Durante a abordagem pública, as equipes distribuem material informativo detalhado sobre os diferentes tipos de violência e os ciclos que marcam a agressão doméstica. O foco principal é apresentar os contatos da rede de apoio e proteção, incentivando vítimas e testemunhas a procurarem auxílio sem receio.
O supervisor da Patrulha Maria da Penha, Zeilton Dalla Villa, ressaltou a importância dessa estratégia de alcance. Segundo ele, a campanha pretende percorrer todas as dez administrações regionais da cidade, as Ruas da Cidadania e os terminais de ônibus, ampliando o acesso à informação sobre onde buscar ajuda e atendimento especializado.
Um Legado de Proteção e um Olhar para o Futuro
A Patrulha Maria da Penha, um marco na proteção das mulheres em Curitiba, completou 12 anos de atuação em 2026. Sua criação representou um avanço significativo, sendo a primeira patrulha especializada no Brasil integrada às guardas municipais, com a missão primordial de coibir e prevenir a violência doméstica contra as mulheres.
Ao longo de sua existência, a unidade registrou um número expressivo de atendimentos, superando 86 mil. Desses, mais de 3.300 resultaram no encaminhamento de agressores para a Delegacia da Mulher, além de um acompanhamento rigoroso de medidas protetivas. Em 2025, foram mais de 9 mil atendimentos, com cerca de 370 prisões e o monitoramento de mais de 4.500 medidas protetivas, evidenciando a relevância e a efetividade do serviço.

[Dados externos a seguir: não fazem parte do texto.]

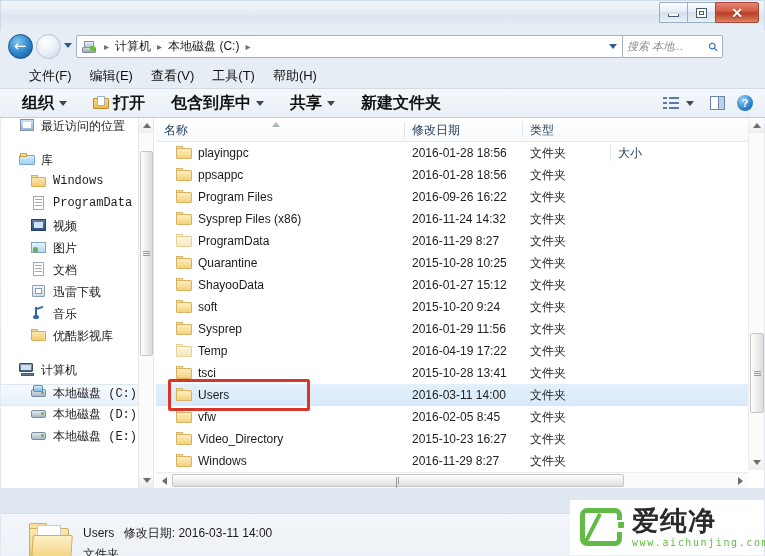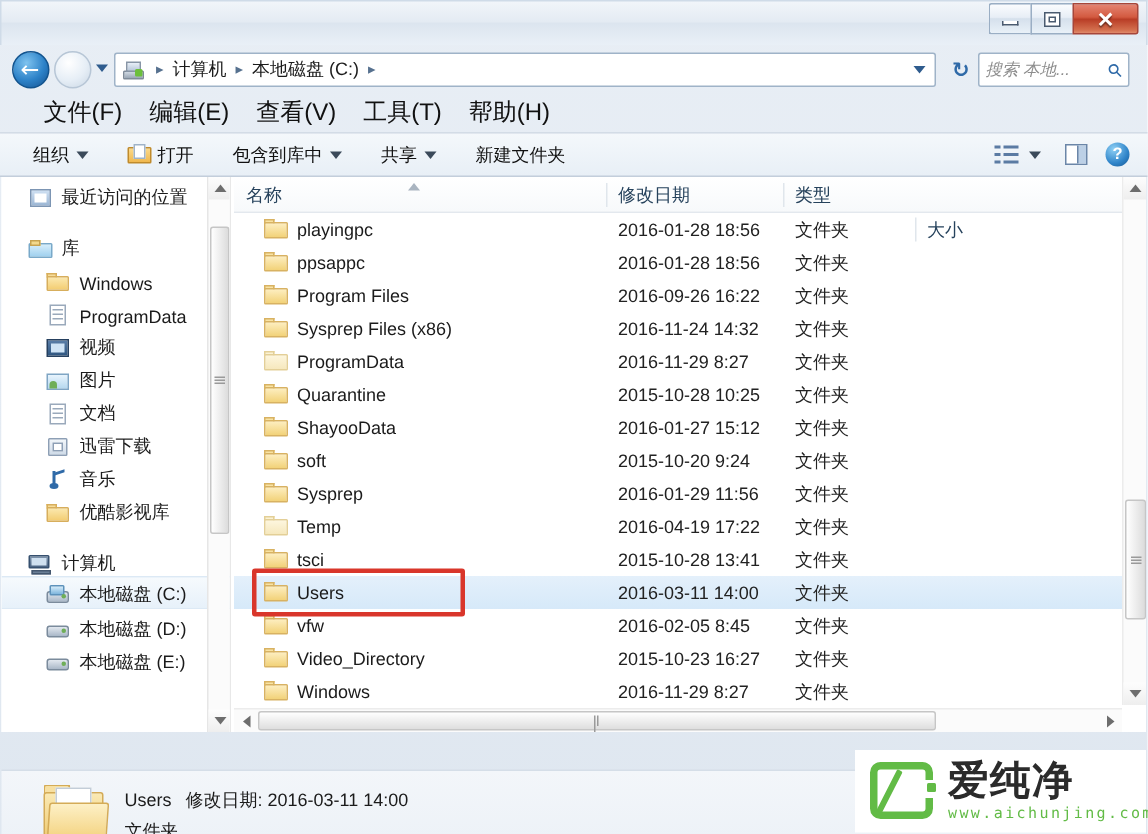--- a/index.html
+++ b/index.html
@@ -74,38 +74,38 @@
   .crumb { font-size:12px; color:#1b1b1b; padding:0 2px; white-space:nowrap; }
   .crumb-sep { color:#4c6versions; color:#56718f; font-size:10px; padding:0 4px; }
   #addrdrop { margin-left:auto; margin-right:6px; width:0;height:0;
      border-left:4px solid transparent;border-right:4px solid transparent;border-top:5px solid #2f5c8e;}
 
   #refreshbtn { position:absolute; left:629px; top:5px; width:23px;height:23px;
      display:flex;align-items:center;justify-content:center; }
   #refreshbtn .rglyph{ color:#2f6aa8; font-size:14px; font-weight:bold; }
 
   #searchbox {
-    position:absolute; left:652px; top:5px; width:101px; height:23px;
+    position:absolute; left:622px; top:5px; width:101px; height:23px;
     background:#fff;border:1px solid #9fb3c8;border-radius:2px;
     display:flex;align-items:center;padding:0 4px;
   }
   #searchbox .sph{ font-size:11px;color:#8d8d8d; font-style:italic; flex:1; overflow:hidden; white-space:nowrap;}
   #searchbox .smag{ color:#2f6aa8; font-size:12px; transform:rotate(-45deg); }
 
   
   #menubar { position:absolute; left:0; top:63px; width:765px; height:25px;
      display:flex; align-items:center; padding-left:20px; }
-  .menuitem { font-size:16px; color:#111; padding:2px 9px; white-space:nowrap; }
+  .menuitem { font-size:13px; color:#111; padding:2px 9px; white-space:nowrap; }
 
   
   #toolbar { position:absolute; left:0; top:88px; width:765px; height:30px;
      border-top:1px solid #d3dce6; border-bottom:1px solid #c3cedb;
      background: linear-gradient(to bottom,#f4f8fb 0%,#e8eff6 100%);
      display:flex; align-items:center; padding-left:22px; }
-  .tbitem { font-size:12px;color:#111; display:flex; align-items:center; margin-right:26px; white-space:nowrap; }
+  .tbitem { font-size:16px;color:#111; display:flex; align-items:center; margin-right:26px; white-space:nowrap;font-weight:bold; }
   .tbcaret { width:0;height:0;margin-left:5px;
      border-left:4px solid transparent;border-right:4px solid transparent;border-top:5px solid #3b4a5a;}
   .openicon { width:16px;height:14px;margin-right:4px;position:relative;}
   .openicon .bk{position:absolute;left:0;top:2px;width:16px;height:11px;background:linear-gradient(to bottom,#fbd98a,#f0b84e);border:1px solid #c08b2c;border-radius:1px;}
   .openicon .pg{position:absolute;left:4px;top:0px;width:8px;height:10px;background:#fff;border:1px solid #9fb3c8;}
   #tbright { margin-left:auto; display:flex; align-items:center; padding-right:12px; }
   .viewicon{width:16px;height:13px;position:relative;}
   .viewicon i{position:absolute;left:0;height:2px;background:#5b7ba3;display:block;}
   .viewicon i:nth-child(1){top:0;width:4px;}
   .viewicon i:nth-child(2){top:0;left:6px;width:10px;}
@@ -117,21 +117,21 @@
   .paneicon:after{content:"";position:absolute;right:0;top:0;bottom:0;width:5px;background:#bcd0e6;border-left:1px solid #6b86a8;}
   .helpicon{width:16px;height:16px;border-radius:50%;
     background:radial-gradient(circle at 35% 28%, #8fd0f5 0%, #2f84c9 60%, #17568f 100%);
     color:#fff;font-size:11px;font-weight:bold;display:flex;align-items:center;justify-content:center;}
 
   
   #content { position:absolute; left:1px; top:118px; width:763px; height:370px; background:#fff; display:flex; }
 
   
   #sidebar { position:relative; width:152px; height:370px; background:#fff; overflow:hidden; }
-  .navrow { display:flex; align-items:flex-end; height:22px; padding-left:18px; font-size:12px; color:#1b1b1b; white-space:nowrap;}
+  .navrow { display:flex; align-items:flex-start; height:22px; padding-left:18px; font-size:12px; color:#1b1b1b; white-space:nowrap;font-family:Liberation Mono, monospace;}
   .navrow.indent { padding-left:30px; }
   .navrow.selected { background:linear-gradient(to bottom,#f6fafd,#e7f1fa); border-top:1px solid #dce9f5; border-bottom:1px solid #dce9f5; }
   .navrow .ico { width:17px; height:15px; margin-right:5px; flex:none; position:relative; }
   .navgap { height:12px; }
 
   .ic-recent .b{position:absolute;left:1px;top:1px;width:14px;height:12px;background:linear-gradient(to bottom,#cfe0f2,#9bb6d4);border:1px solid #7c95b3;}
   .ic-recent .c{position:absolute;left:4px;top:4px;width:8px;height:6px;background:#fff;}
   .ic-lib .a{position:absolute;left:0;top:3px;width:16px;height:10px;background:linear-gradient(to bottom,#d7eefb,#9fd0ee);border:1px solid #79a9c9;border-radius:1px;}
   .ic-lib .b{position:absolute;left:1px;top:1px;width:7px;height:4px;background:#f3d98d;border:1px solid #c8a350;}
   .ic-folder .a{position:absolute;left:0;top:3px;width:15px;height:10px;background:linear-gradient(to bottom,#fbe8ae,#f3cd72);border:1px solid #d7ae5c;border-radius:1px;}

Em meio a um cenário social que ainda reflete resquícios de estruturas patriarcais, conforme aponta a estudante de pedagogia Alecsandra Bronqueti, ações como essa são fundamentais. Ela enfatiza a necessidade de conscientizar a sociedade sobre a igualdade de gênero e a importância da rede de apoio para as mulheres, destacando o calçadão como um local estratégico devido ao seu alto fluxo de pessoas.
Entendendo e Combatendo as Diversas Formas de Violência
A legislação define a violência doméstica e familiar contra a mulher como qualquer ato ou omissão, fundamentado em gênero, que resulte em morte, lesão, sofrimento físico, sexual, psicológico, ou dano moral ou patrimonial. Essa violência pode ocorrer tanto no ambiente doméstico e familiar quanto em qualquer outra relação íntima de afeto, independentemente de coabitação, configurando uma grave violação dos direitos humanos.
A Lei Maria da Penha categoriza essa agressão em cinco formas distintas, cada uma com suas particularidades e impactos devastadores na vida das vítimas. A conscientização sobre essas classificações é o primeiro passo para o reconhecimento e a denúncia. São elas: a violência física, que abrange qualquer conduta lesiva ao corpo; a violência psicológica, que atinge a autoestima e a saúde mental; a violência moral, que envolve difamação e injúria; a violência sexual, caracterizada por qualquer ato não consentido; e a violência patrimonial, que visa controlar ou destruir os bens da vítima.
Para auxiliar na identificação e na busca por ajuda, é fundamental conhecer os canais de denúncia disponíveis. A Patrulha Maria da Penha (3221 2760) e a Central de Pré-Atendimento à Mulher (180) são portas de entrada essenciais. Além disso, em situações de emergência, a Guarda Municipal (153) e a Polícia Militar (190) estão à disposição. A Casa da Mulher Brasileira, a Delegacia da Mulher, a Defensoria Pública e o Juizado de Violência Doméstica e Familiar contra a Mulher oferecem suporte especializado e encaminhamentos jurídicos e sociais.